The Australian Missile Corporation (AMC) has propelled plans to beef up the nation’s defence industry with an agreement that could see the development of quantum computing technology for its new guided weapons systems.
The deal arrives amid burgeoning global tensions with China, with growing concerns regarding the communist regime’s rapidly expanding military might.
Archer Materials, a manufacturer of quantum computing processors, announced it had signed a non-binding letter of intent with AMC to potentially support the development of Australia’s sovereign defence capabilities.

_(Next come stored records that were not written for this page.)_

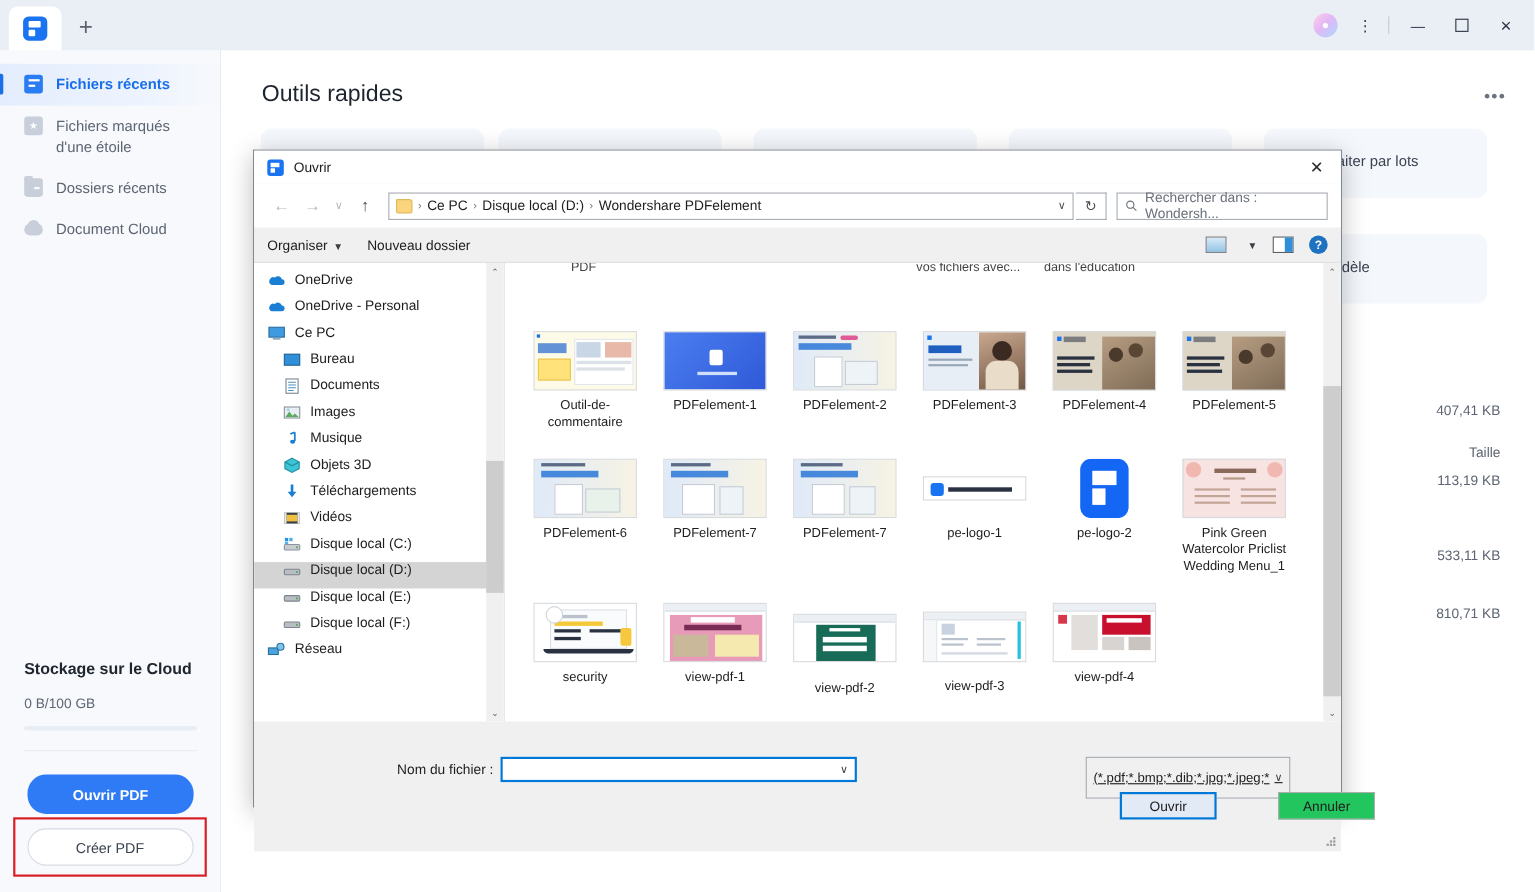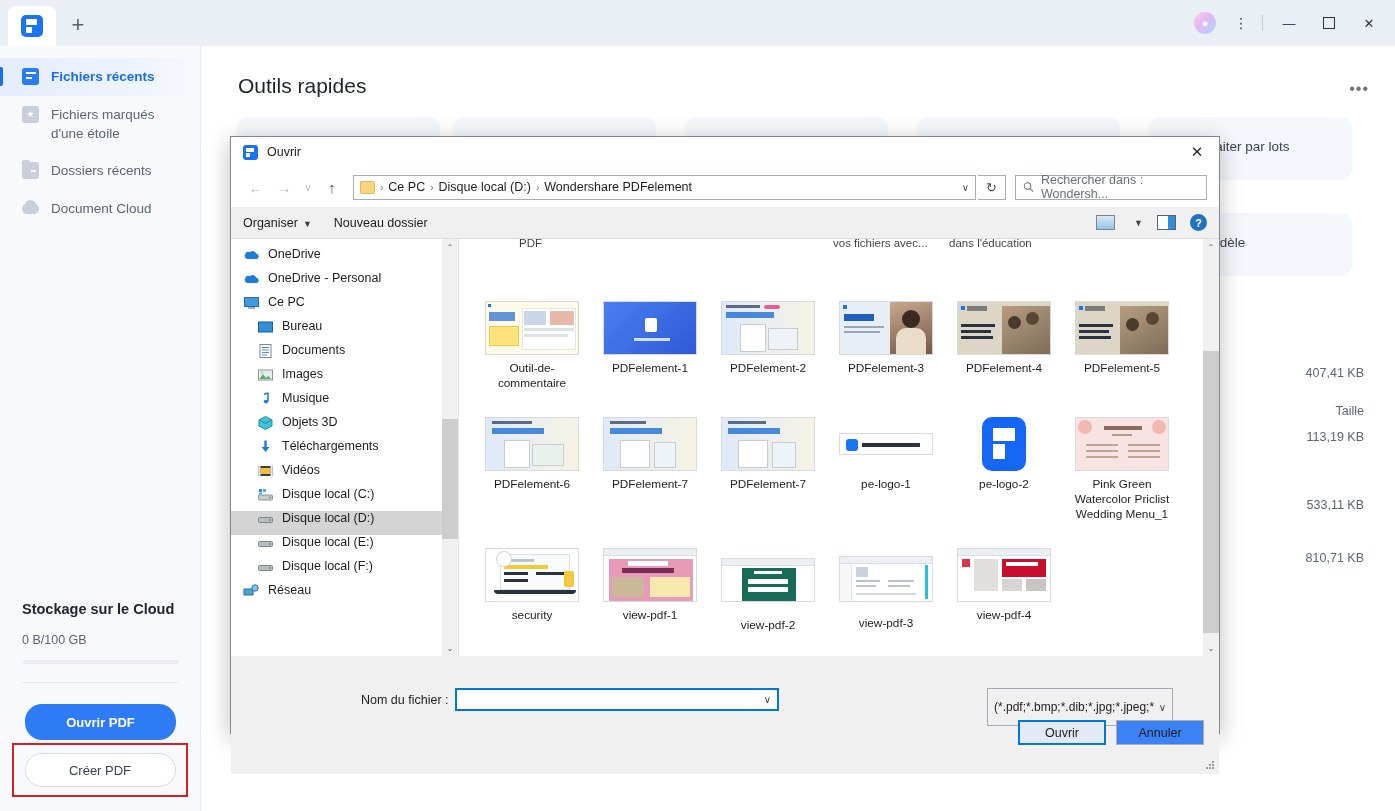--- a/index.html
+++ b/index.html
@@ -203,7 +203,7 @@
   .type-input {
     position:absolute; left: 756px; top: 32px; width: 186px; height: 23px;
     border:1px solid #a7acb3; background:#f0f0f0; display:flex; align-items:center; padding: 18px 6px;
-    font-size: 12px; color:#1d1d1d;
+    font-size: 12px; color:#1d1d1d;text-decoration:underline;
   }
   .btn-ok, .btn-cancel {
     position:absolute; top: 64px; width: 88px; height: 25px;

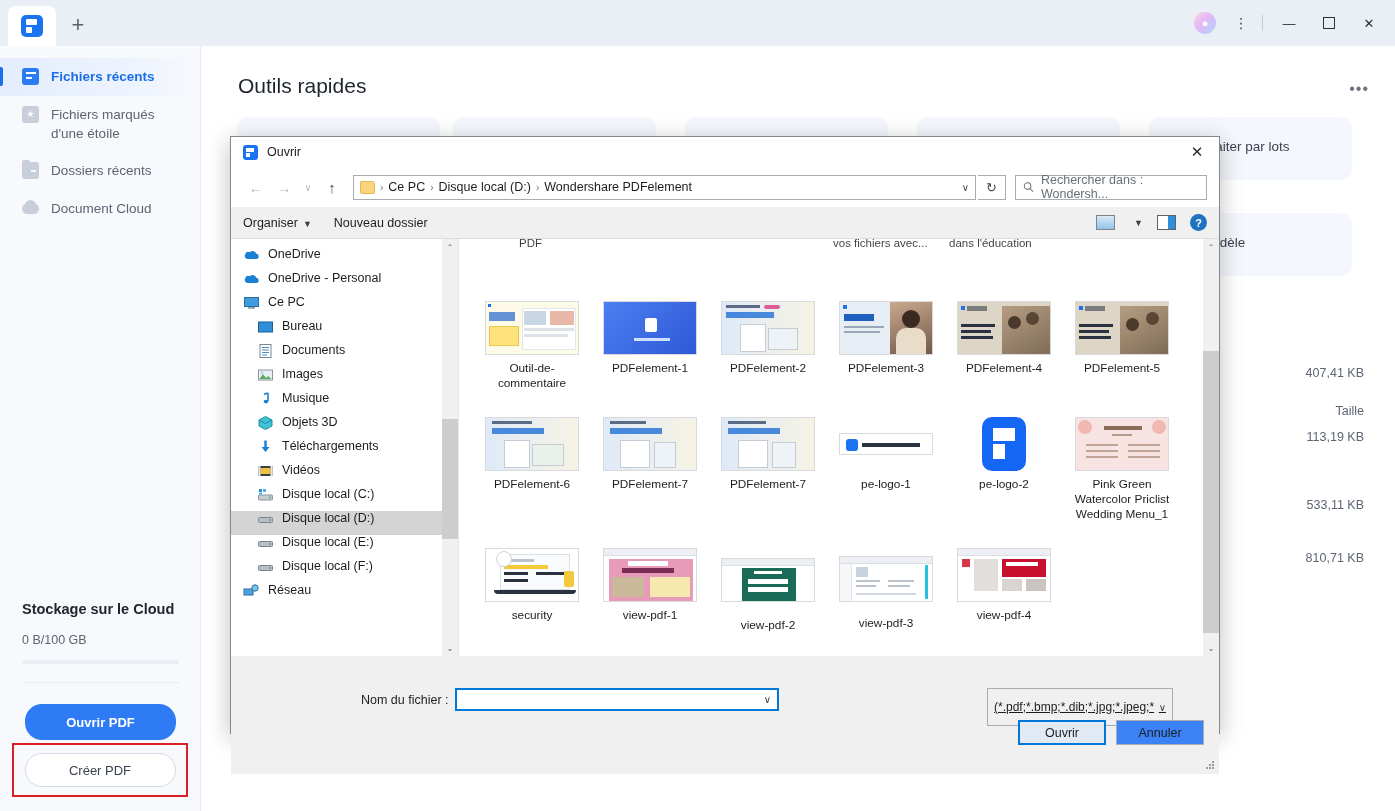--- a/index.html
+++ b/index.html
@@ -210,7 +210,7 @@
     display:flex; align-items:center; justify-content:center; font-size: 12.5px; color:#1d1d1d;
   }
   .btn-ok { left: 787px; background:#e1eaf5; border: 2px solid #0078d7; }
-  .btn-cancel { left: 885px; background:#3b82f6; border:1px solid #adadad; }
+  .btn-cancel { left: 931px; background:#22c55e; border:1px solid #adadad; }
   .grip { position:absolute; right: 4px; bottom: 3px; width:10px; height:10px;}
   .grip i { position:absolute; width:2px;height:2px;background:#9a9a9a;}
 </style>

“Archer is developing quantum computing processor chip technology and currently possesses advanced semiconductor manufacturing capabilities that will be of benefit to a future sovereign guided weapons enterprise,” stated an AMC media release.
Archer plans to collaborate with AMC—a subsidiary of NIOA, Australia’s largest weapons and munitions contractor—to support the Australian Government’s $1 billion (US$770 million) injection towards the Sovereign Guided Weapons Enterprise (SGWE), announced in March.
The SGWE plans to bolster Australia’s defence potential and facilitate the ability to manufacture a suite of precision weapons domestically, particularly in preparation for any potential disruption of global supply chains.
“Archer supports the Government’s vision for the development of a sovereign guided weapons enterprise in Australia, and we look forward to contributing to NIOA’s collaborative initiative,” said Archer CEO Mohammad Choucair.
The SGWE is part of a $270 billion (US$210 billion) government plan to strengthen the nation’s defence industry over the next 10 years, including the development of high-tech submarines, fighter jets, hypersonic weapons, and advanced munitions.
“Creating our own sovereign capability on Australian soil is essential to keep Australians safe, while also providing thousands of local jobs in businesses right across the defence supply chain,” Australian Prime Minister Scott Morrison said.
“It’s an imperative we now proceed with the creation of a sovereign guided weapons capability as a priority,” Morrison added.
Quantum Computing Limitations
One of the limitations of current quantum computing processors, also known as qubit processors, involves the need for chips to be held at frigid temperatures of -273 degrees celsius, slightly above “absolute zero”—the coldest temperature matter can reach.
“Current quantum computing technologies are limited in ownership and use because they use qubit processors that can only operate at low temperatures and/or are difficult to integrate in modern electronics,” Archer stated on their website.
Archer promises a ground-breaking, world-first design that could allow for operation in room temperatures with their patented “12CQ” qubit processor chip—making the technology more accessible across industries— and is currently being built in Sydney, Australia.
“The successful development of Archer’s 12CQ room-temperature qubit processor chip could potentially provide a breakthrough solution to the widespread use and ownership of quantum computing powered technology, owing to the unique materials properties of the 12CQ chip,” Archer said.